What can a consumer do after repossession has occurred?

If a creditor repossessed a consumer’s vehicle, there are still a number of rules they must abide by for the rest of the process.

If the consumer left personal items in the vehicle, the creditor should make arrangements for them to receive these items back. The creditor does not have the right to keep or sell the consumer’s personal goods, though they may be able to keep any enhancements that were added to the vehicle, such as roof racks or stereos.

After the repossession, the creditor has to send the consumer a “Notice of Our Plan to Sell Property,” or a pre-sale notice. This notice states the creditor’s intention to file for a repossessed title and provides information on the location and date of the proposed public auction or private sale. The notice should also provide the consumer with at least 10 days to redeem the vehicle. In order to do so, they must pay off the total amount that remains on the loan, as well as late fees and possible costs accrued by their creditor. If the consumer is able to provide the full payment, they will be able to receive their vehicle back and return to their pre-default rights.

The sale of the consumer’s vehicle must be commercially reasonable. The creditor has to provide ample advertisement for the sale and they must sell it for a price that is not significantly lower than its average market value. If the vehicle sold at an unfair price, the creditor’s actions may be considered unlawful. After the sale is over, the creditor has to send the consumer a “Notice of Sale of Collateral and Possible Deficiency.” This notice should include the price that was received for the vehicle, how the funds were applied, and the amount of any debt that remains. The creditor’s expenses associated with the repossession or sale should be paid for first before the money is used towards the consumer’s debt. If the proceeds from the sale are greater than the outstanding balance, the creditor should return the surplus to the consumer. However, if the money obtained cannot fully cover the debt, the consumer may be responsible for owing the deficiency balance, which is the remainder of their debt.
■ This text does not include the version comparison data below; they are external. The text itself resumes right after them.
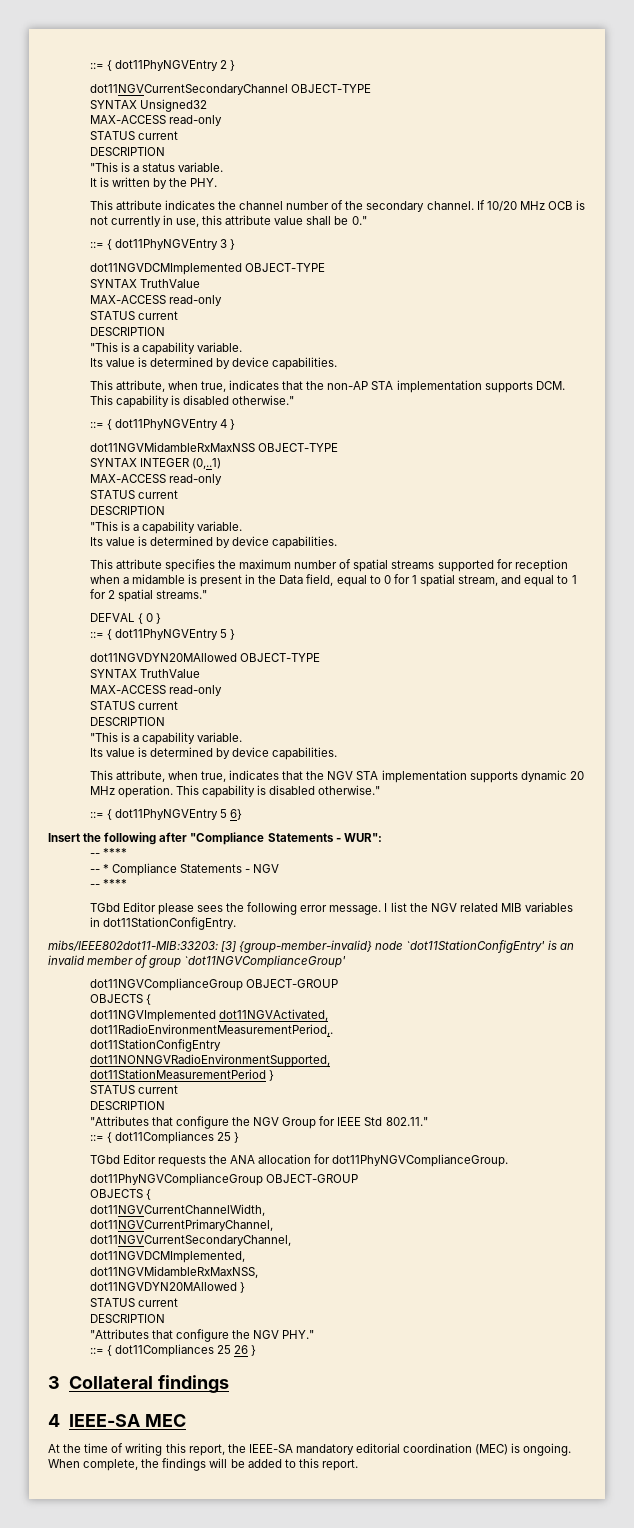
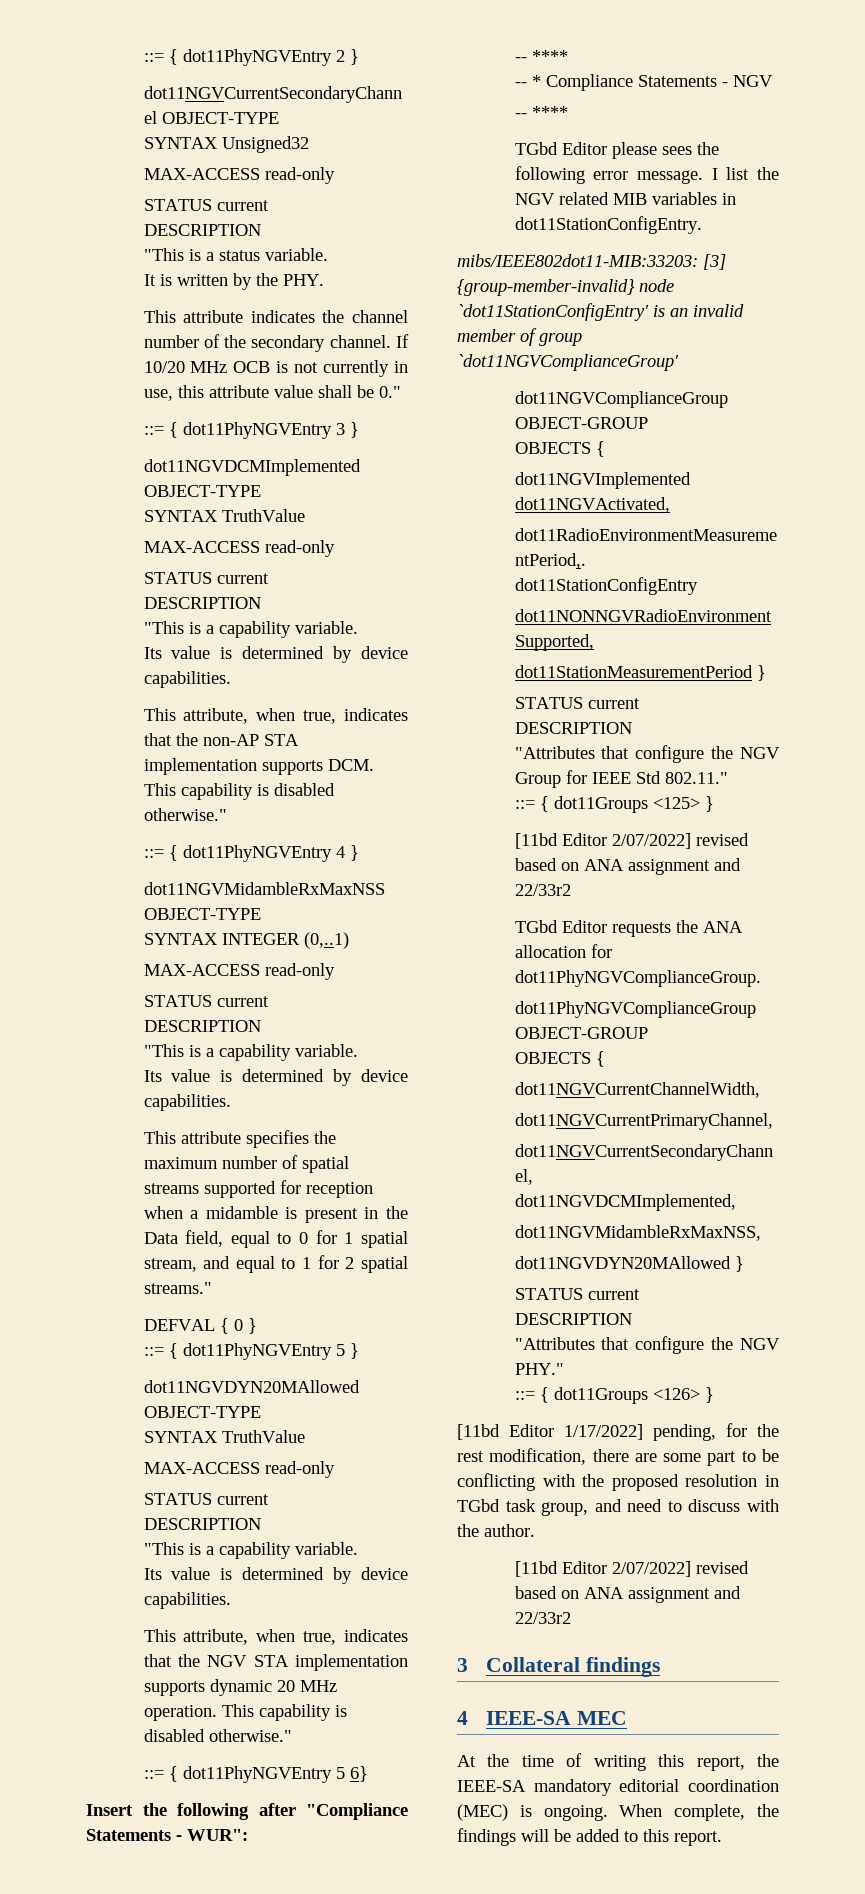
- ::= { dot11Compliances 25 }
+ ::= { dot11Groups <125> }
+ [11bd Editor 2/07/2022] revised based on ANA assignment and 22/33r2
- ::= { dot11Compliances 25 26 }
+ ::= { dot11Groups <126> }
+ [11bd Editor 1/17/2022] pending, for the rest modification, there are some part to be conflicting with the proposed resolution in TGbd task group, and need to discuss with the author.
+ [11bd Editor 2/07/2022] revised based on ANA assignment and 22/33r2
What happens if a consumer’s vehicle was wrongly repossessed?

A vehicle’s repossession may have been unlawful if the creditor did not send the consumer a “Notice of Default and Right to Cure”; a “Notice of Our Plan to Sell Property”; or a “Notice of Sale of Collateral and Possible Deficiency.” If any or all of those situations occurred, the consumer would not be responsible for owing the deficiency balance. Additionally, the actions of the repossession company may have caused the repossession to be unlawful. If the company breached the peace or repossessed the incorrect vehicle during the repossession, they may have violated the Fair Debt Collection Practices Act (“FDCPA”). The FDCPA is a federal law that places restrictions on the actions of debt collectors to help protect consumers. Pursuant to this statute, the repossession company would have to provide the consumer compensation of up to $1,000 in statutory damages. They may have to pay for their legal fees and any costs as well.

Where can a consumer look for help or for answers to their questions?

In the state that a consumer resides in, a consumer protection agency, the Office of the Attorney General, and/or a consumer protection attorney who is licensed in a consumer’s respective state can help a consumer with receiving aid and/or determining the answers to their questions in regard to the aforementioned laws. The Consumer Financial Protection Bureau can also help consumers.